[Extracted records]
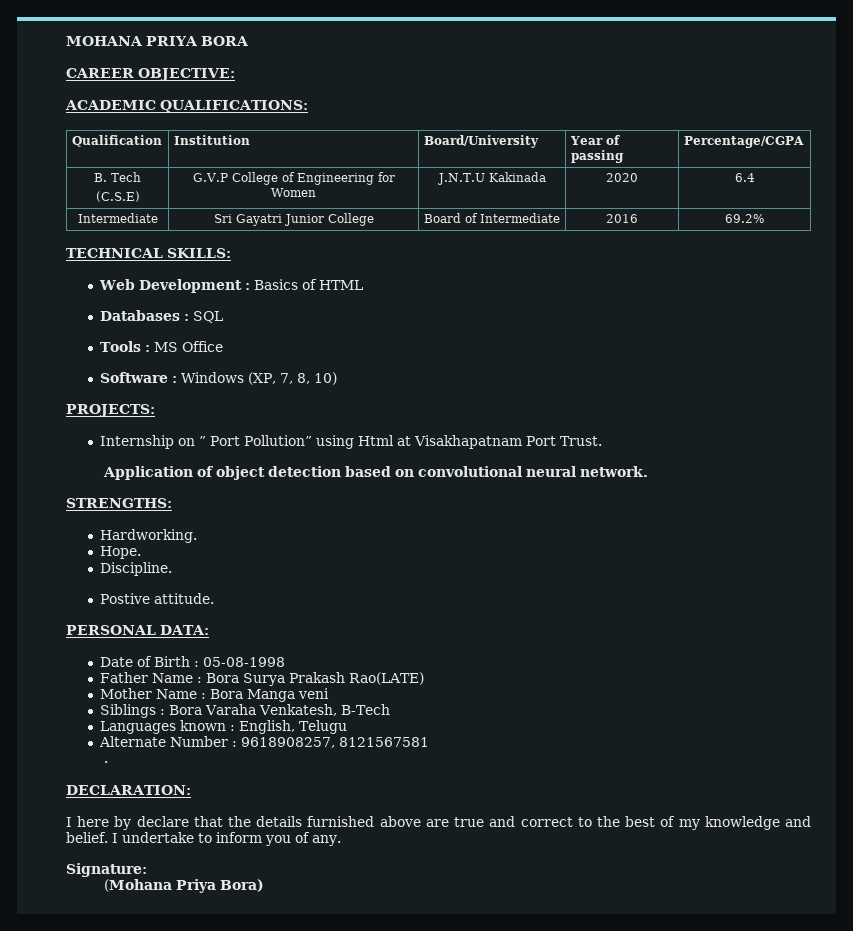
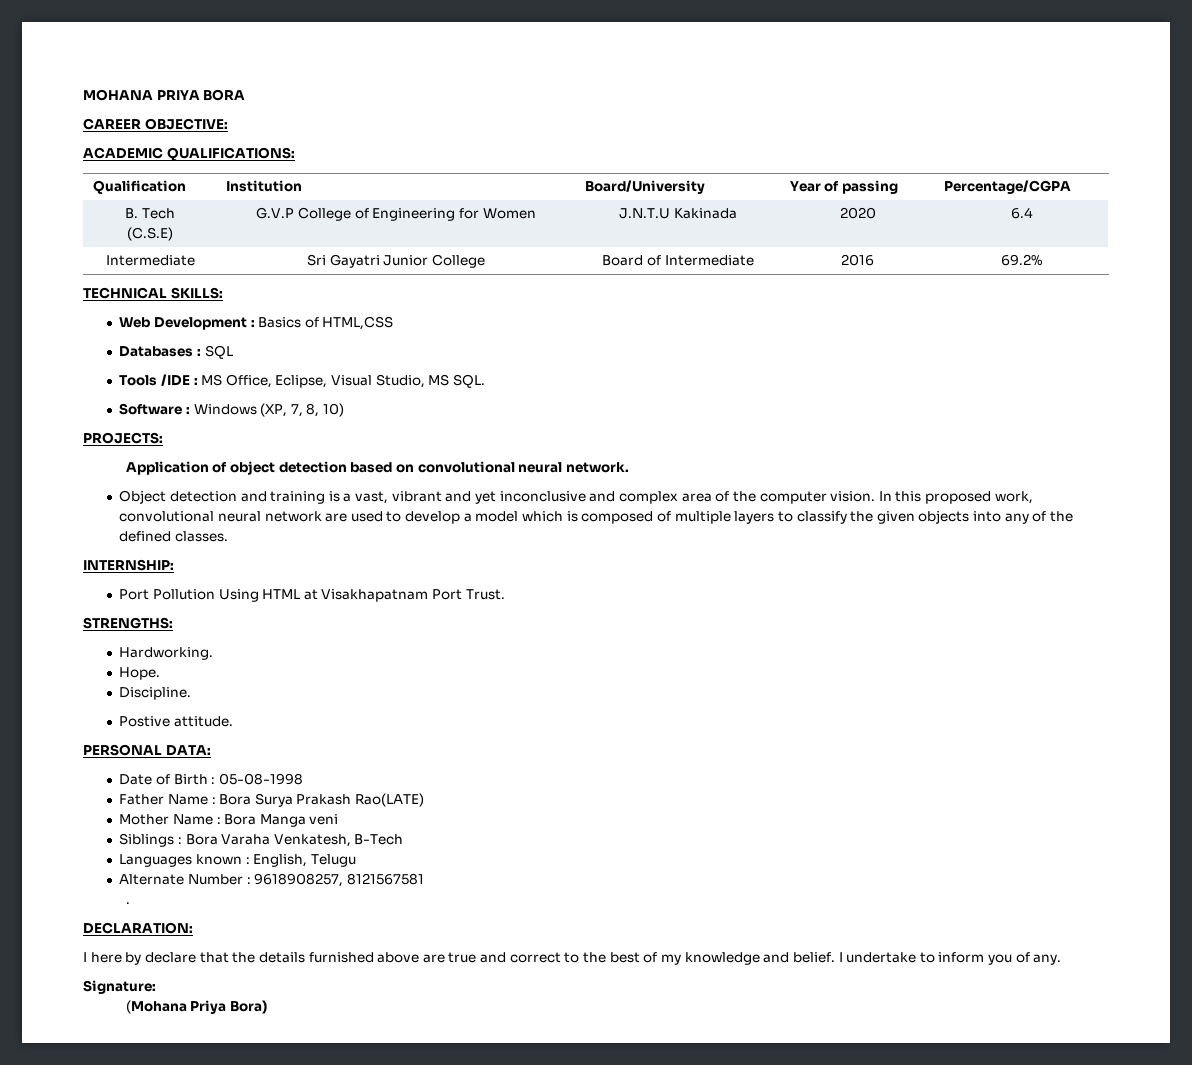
- Web Development : Basics of HTML
+ Web Development : Basics of HTML,CSS
- Tools : MS Office
+ Tools /IDE : MS Office, Eclipse, Visual Studio, MS SQL.
- Internship on ” Port Pollution” using Html at Visakhapatnam Port Trust.
+ Object detection and training is a vast, vibrant and yet inconclusive and complex area of the computer vision. In this proposed work, convolutional neural network are used to develop a model which is composed of multiple layers to classify the given objects into any of the defined classes.
+ INTERNSHIP:
+ Port Pollution Using HTML at Visakhapatnam Port Trust.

WHAT YOU SHOULD DO:
Please print the records above once more, word for word, omitting all pictures.

YOUR RESPONSE:
- Web Development : Basics of HTML
+ Web Development : Basics of HTML,CSS
- Tools : MS Office
+ Tools /IDE : MS Office, Eclipse, Visual Studio, MS SQL.
- Internship on ” Port Pollution” using Html at Visakhapatnam Port Trust.
+ Object detection and training is a vast, vibrant and yet inconclusive and complex area of the computer vision. In this proposed work, convolutional neural network are used to develop a model which is composed of multiple layers to classify the given objects into any of the defined classes.
+ INTERNSHIP:
+ Port Pollution Using HTML at Visakhapatnam Port Trust.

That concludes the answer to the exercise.